Scan the data below and copy each line where "Discount" occurs.

Available records:

::::

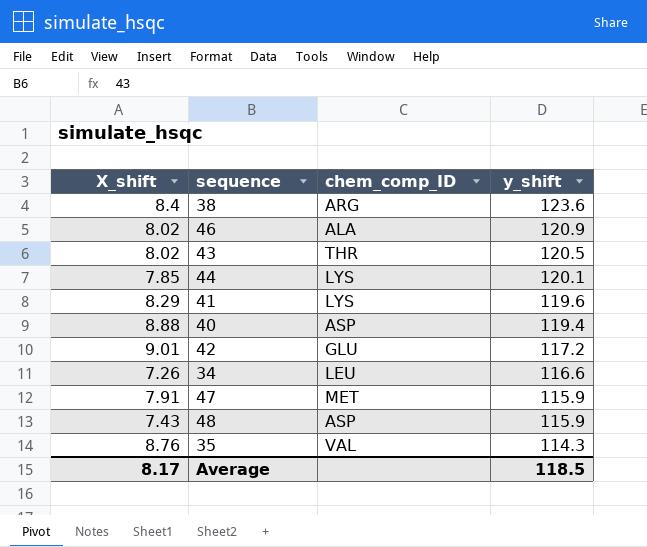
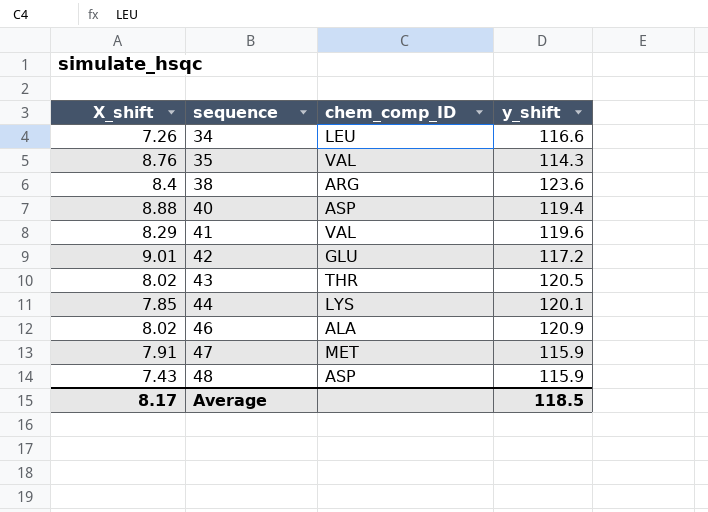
row order: y_shift descending -> sequence ascending
41 | chem_comp_ID: LYS -> VAL

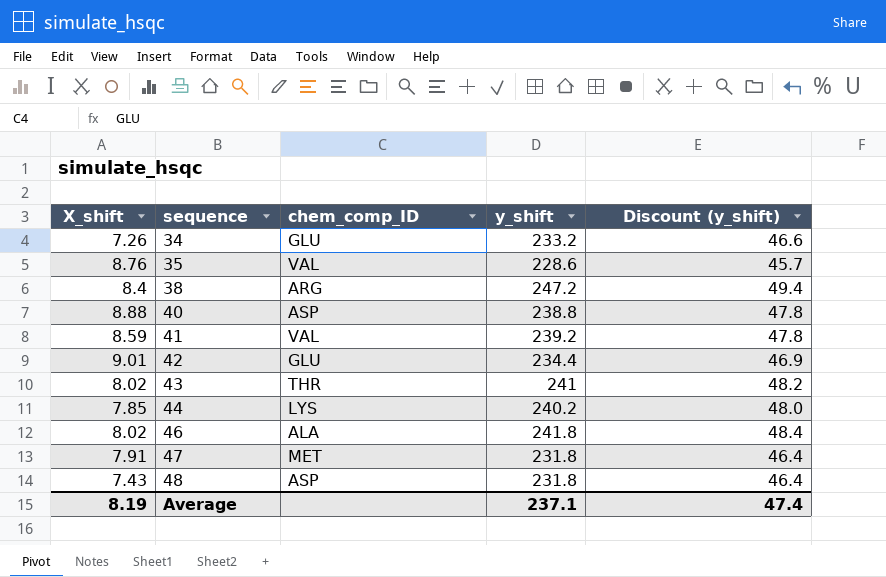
column Discount (y_shift) | formula: none -> [y_shift] * 0.2
34 | chem_comp_ID: LEU -> GLU
34 | y_shift: 116.6 -> 233.2
35 | y_shift: 114.3 -> 228.6
38 | y_shift: 123.6 -> 247.2
40 | y_shift: 119.4 -> 238.8
41 | X_shift: 8.29 -> 8.59
41 | y_shift: 119.6 -> 239.2
42 | y_shift: 117.2 -> 234.4
43 | y_shift: 120.5 -> 241
44 | y_shift: 120.1 -> 240.2
46 | y_shift: 120.9 -> 241.8
47 | y_shift: 115.9 -> 231.8
48 | y_shift: 115.9 -> 231.8
Average | X_shift: 8.17 -> 8.19
Average | y_shift: 118.5 -> 237.1

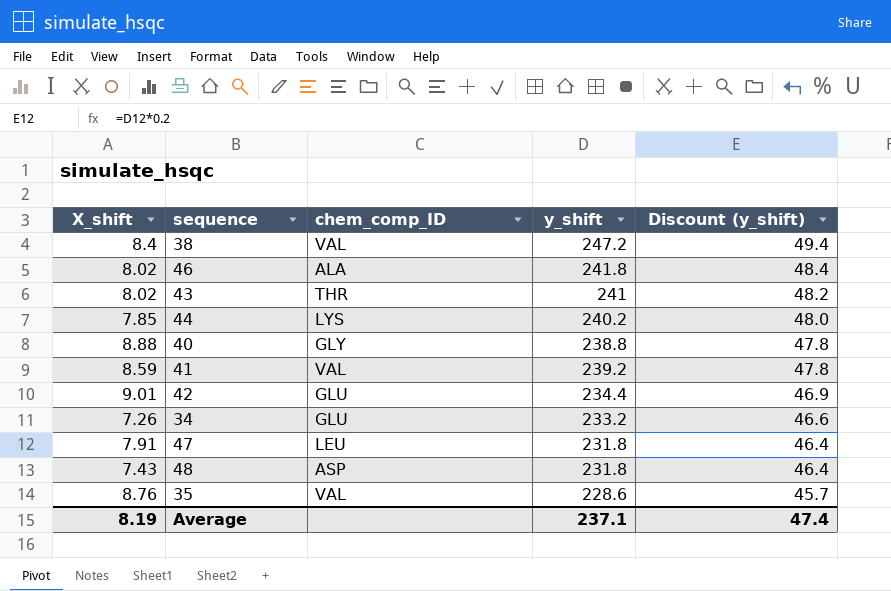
row order: sequence ascending -> Discount (y_shift) descending
38 | chem_comp_ID: ARG -> VAL
40 | chem_comp_ID: ASP -> GLY
47 | chem_comp_ID: MET -> LEU

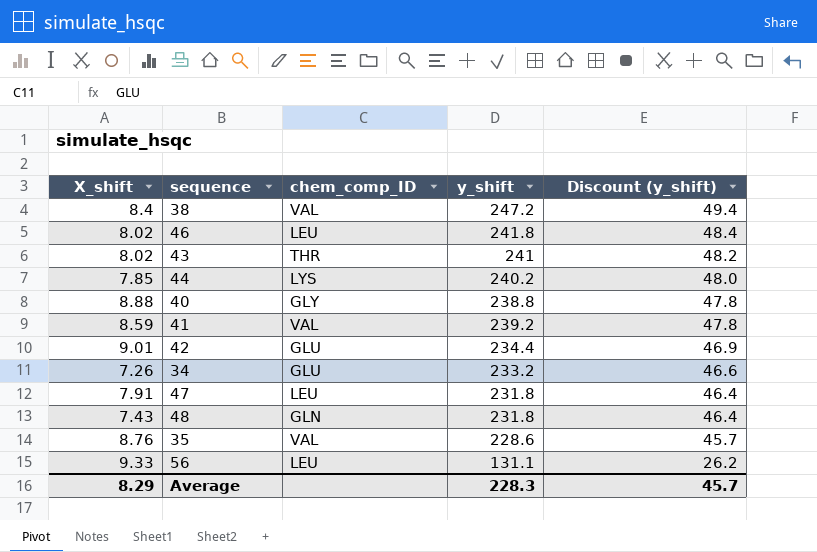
46 | chem_comp_ID: ALA -> LEU
48 | chem_comp_ID: ASP -> GLN
row 56: none -> 9.33 | LEU | 131.1 | 26.2
Average | X_shift: 8.19 -> 8.29
Average | y_shift: 237.1 -> 228.3
Average | Discount (y_shift): 47.4 -> 45.7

::::

Solved problem:
column Discount (y_shift) | formula: none -> [y_shift] * 0.2
row order: sequence ascending -> Discount (y_shift) descending
Average | Discount (y_shift): 47.4 -> 45.7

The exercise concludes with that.